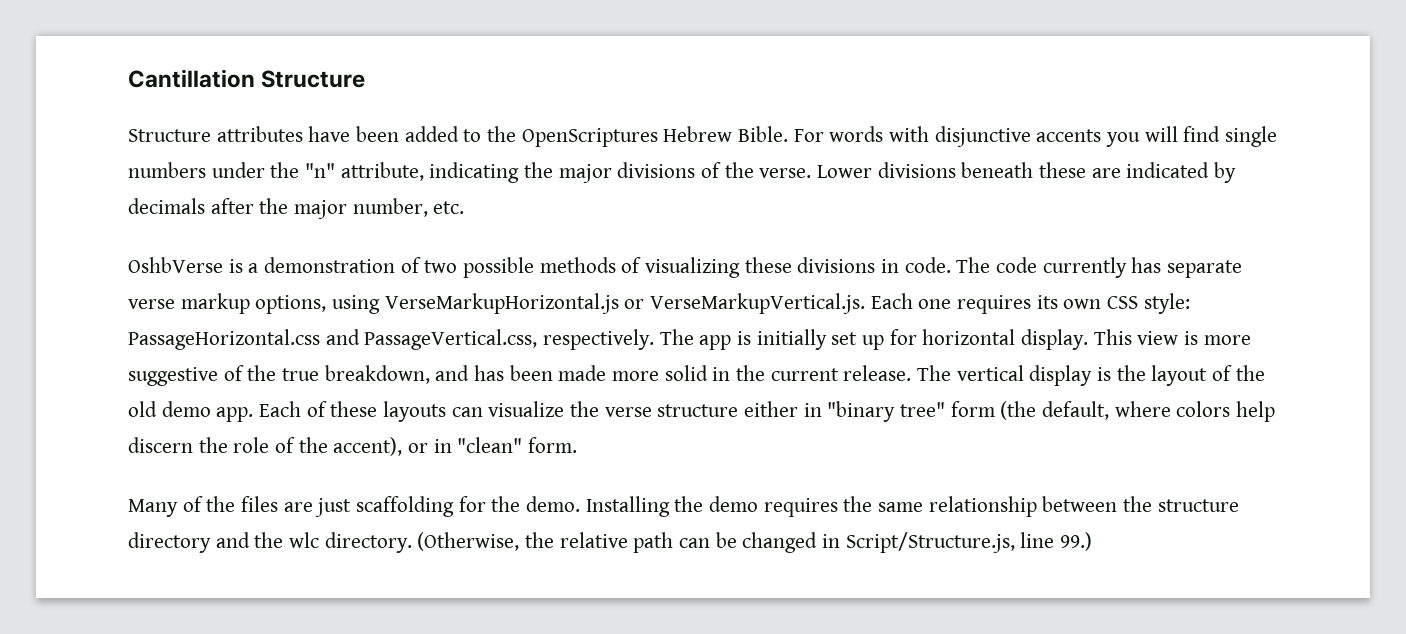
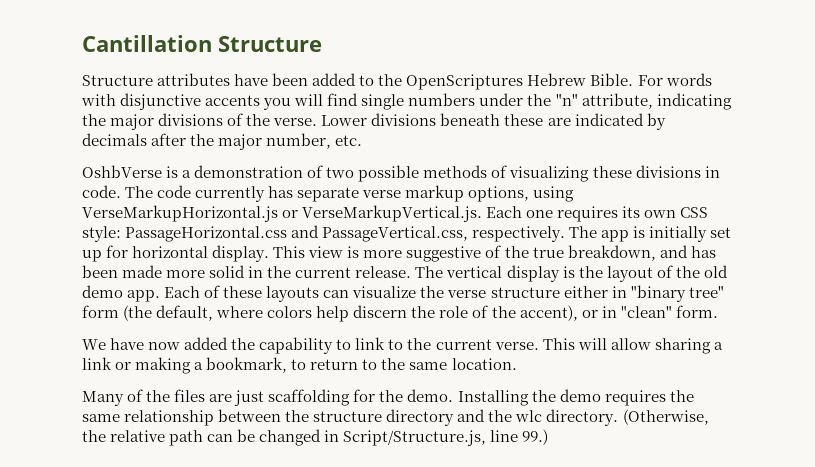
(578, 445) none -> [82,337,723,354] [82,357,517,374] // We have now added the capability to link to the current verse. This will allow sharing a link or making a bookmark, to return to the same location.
◇ ◇ ◇
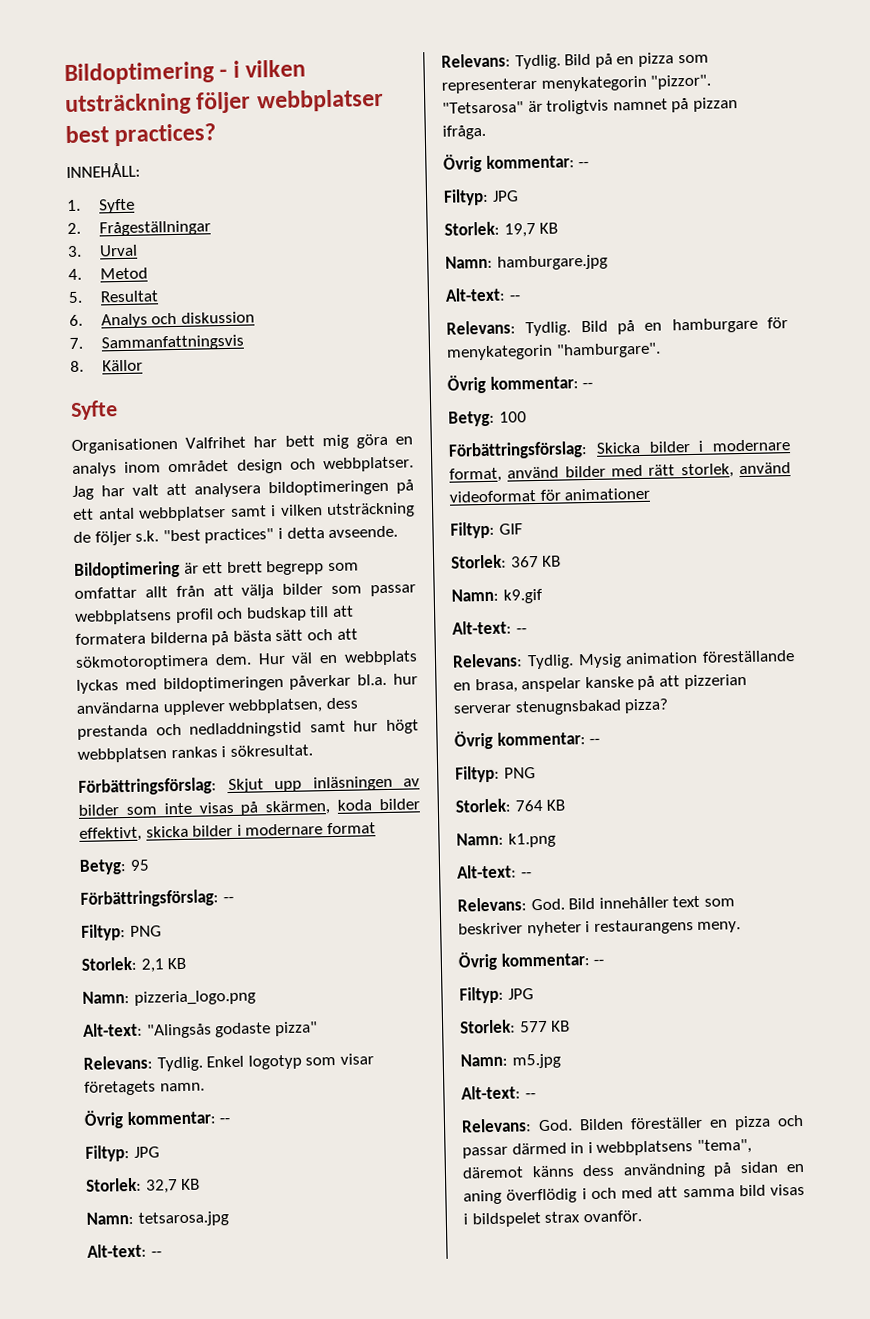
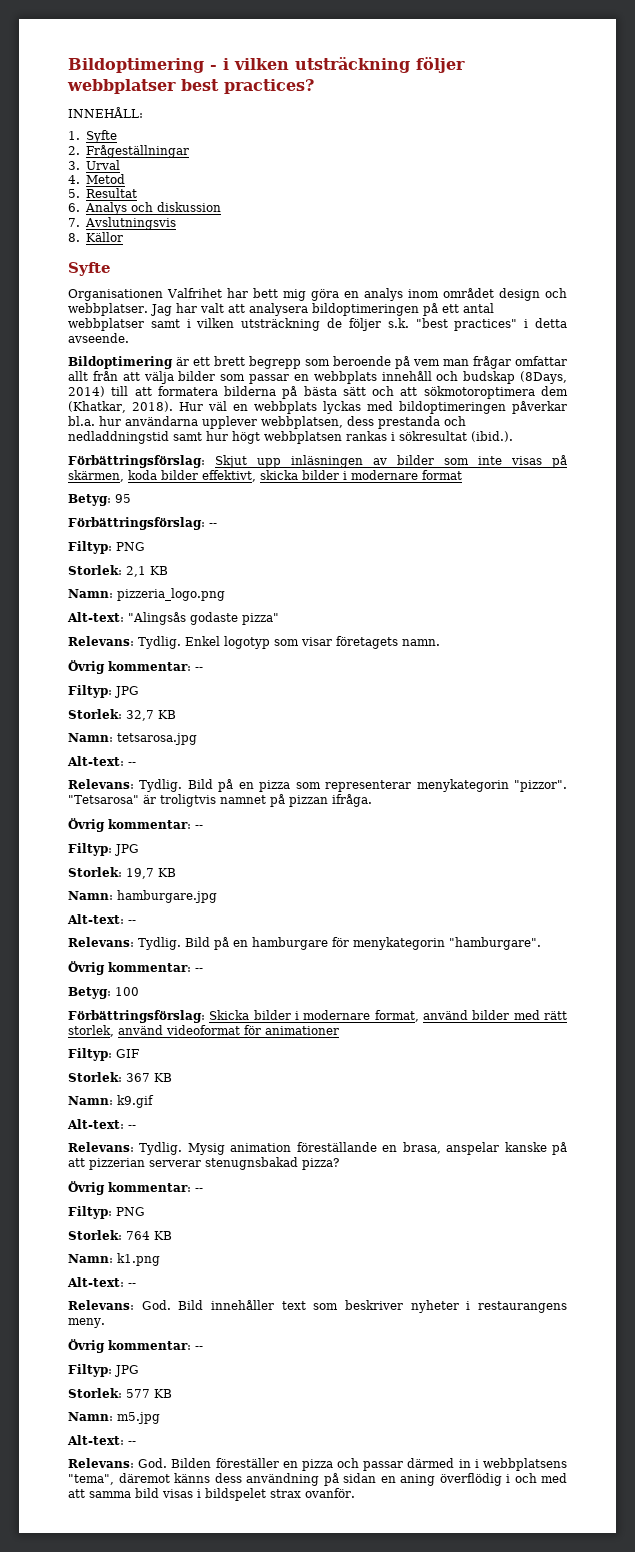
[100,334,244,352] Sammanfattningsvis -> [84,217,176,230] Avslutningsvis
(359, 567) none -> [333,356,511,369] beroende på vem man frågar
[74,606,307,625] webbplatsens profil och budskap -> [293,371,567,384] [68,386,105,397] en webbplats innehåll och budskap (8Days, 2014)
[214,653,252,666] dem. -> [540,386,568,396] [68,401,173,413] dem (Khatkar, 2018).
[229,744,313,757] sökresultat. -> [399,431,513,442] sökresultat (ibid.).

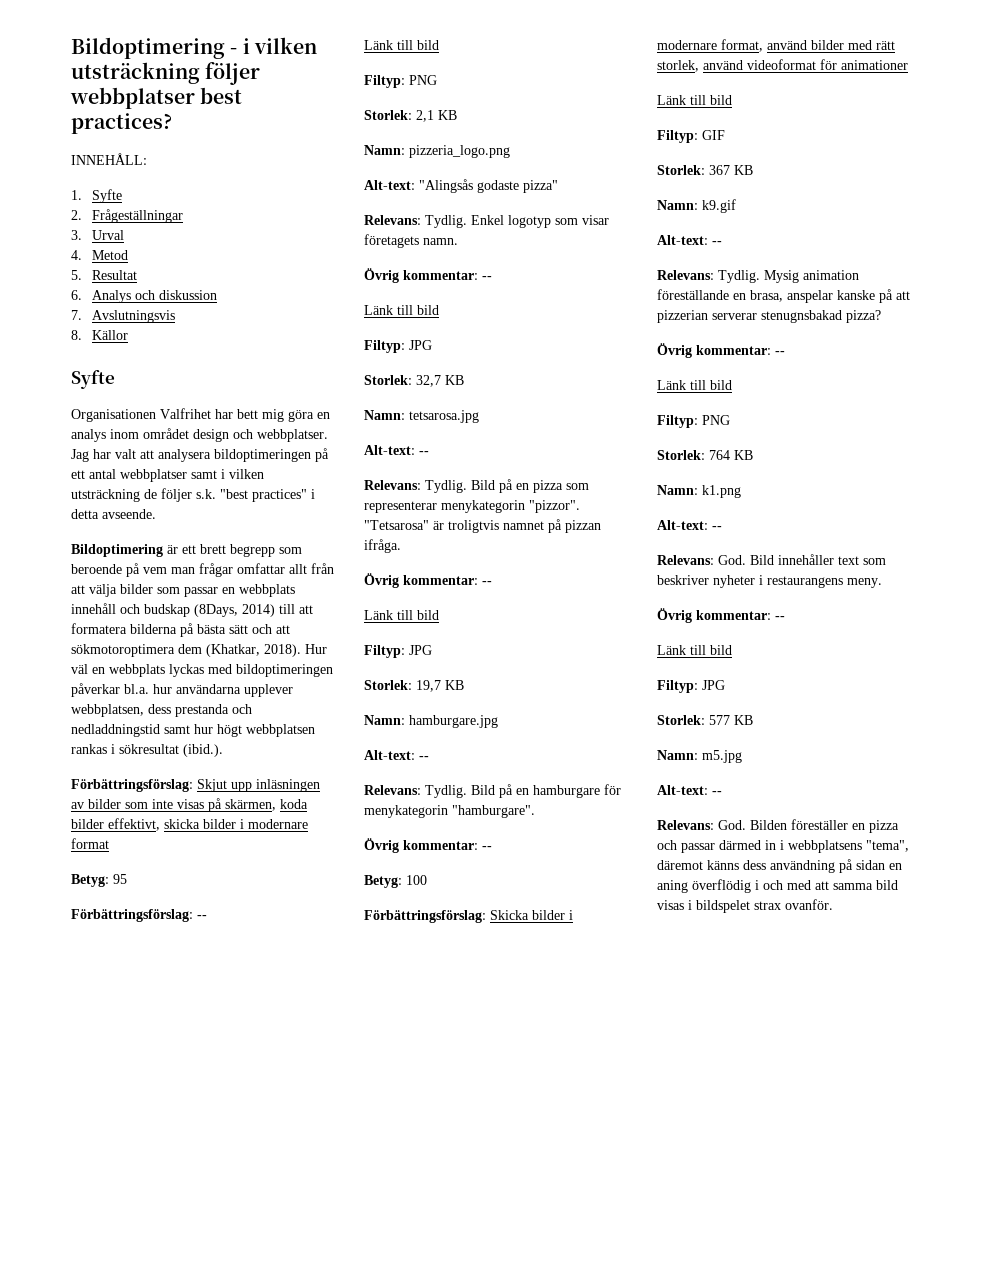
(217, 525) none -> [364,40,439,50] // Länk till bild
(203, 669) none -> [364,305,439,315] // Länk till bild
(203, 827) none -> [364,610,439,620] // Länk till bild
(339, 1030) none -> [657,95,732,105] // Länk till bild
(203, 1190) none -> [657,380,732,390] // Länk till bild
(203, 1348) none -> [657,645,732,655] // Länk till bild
◇ ◇ ◇
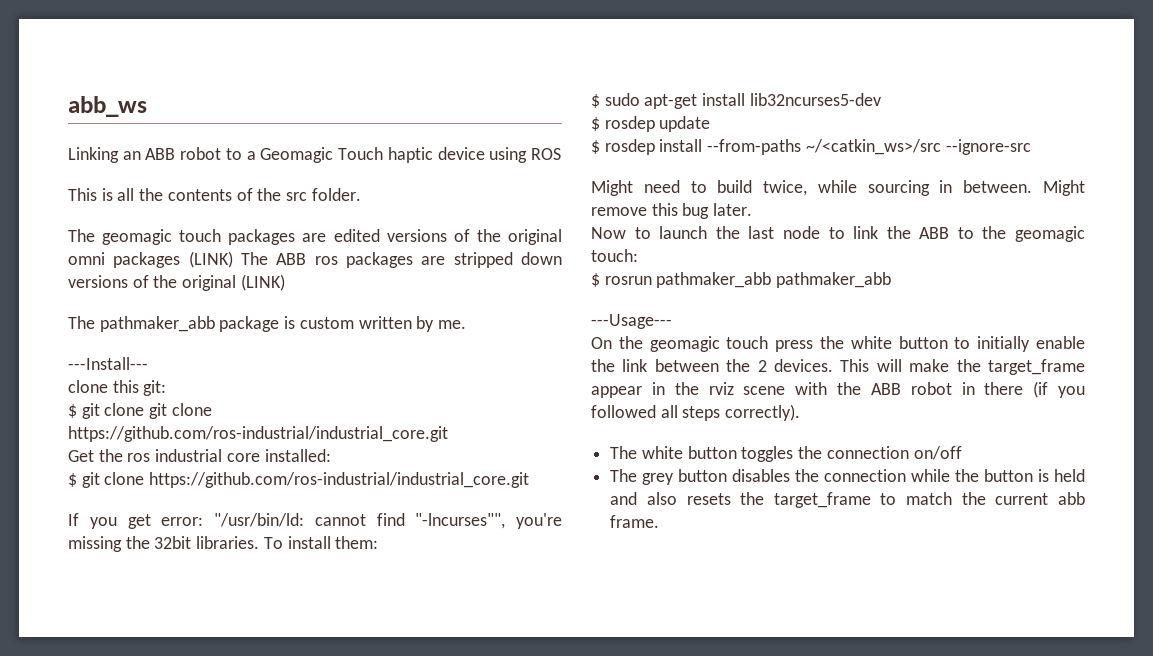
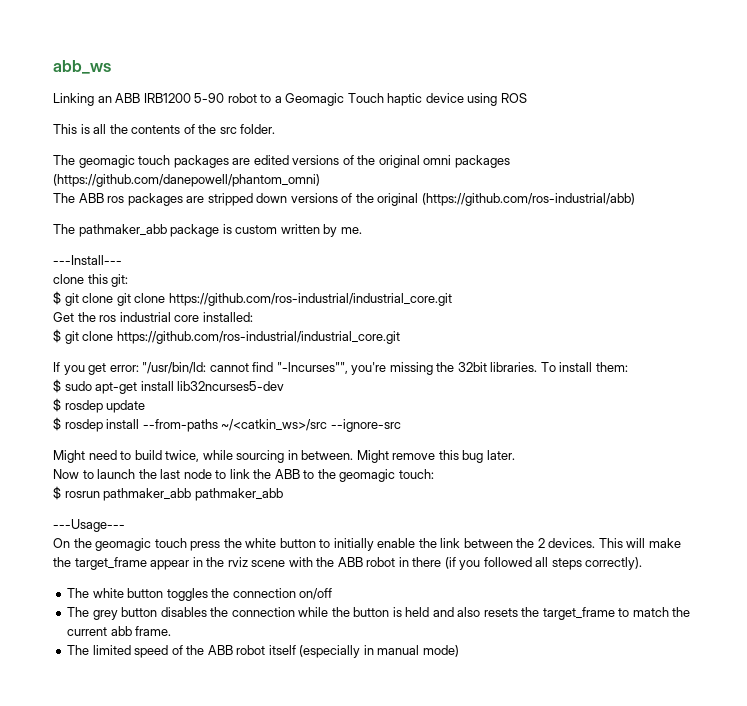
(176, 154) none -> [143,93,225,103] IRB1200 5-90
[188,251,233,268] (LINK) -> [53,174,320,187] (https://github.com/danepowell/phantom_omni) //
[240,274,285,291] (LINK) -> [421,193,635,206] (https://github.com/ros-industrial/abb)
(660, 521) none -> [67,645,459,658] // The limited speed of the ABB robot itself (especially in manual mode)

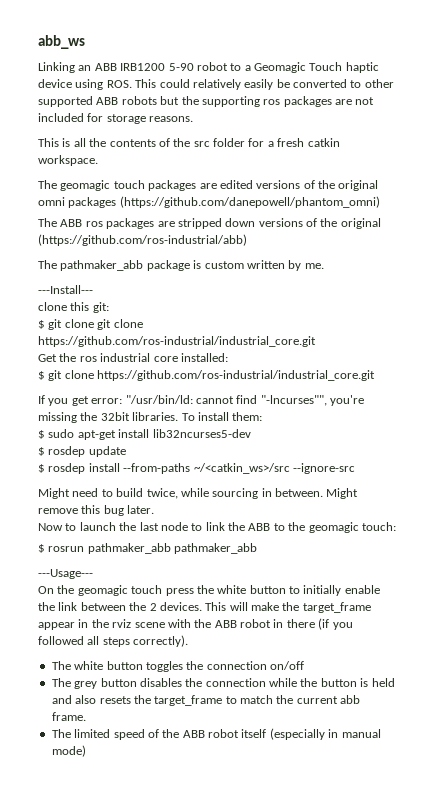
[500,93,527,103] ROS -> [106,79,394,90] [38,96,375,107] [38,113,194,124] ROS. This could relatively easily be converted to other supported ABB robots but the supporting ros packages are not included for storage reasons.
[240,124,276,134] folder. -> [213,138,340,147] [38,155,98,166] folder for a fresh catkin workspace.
◇ ◇ ◇
Required action – Reproduce each line of the entries in which the word "https" is found.

Answer to the exercise –
[188,251,233,268] (LINK) -> [53,174,320,187] (https://github.com/danepowell/phantom_omni) //
[240,274,285,291] (LINK) -> [421,193,635,206] (https://github.com/ros-industrial/abb)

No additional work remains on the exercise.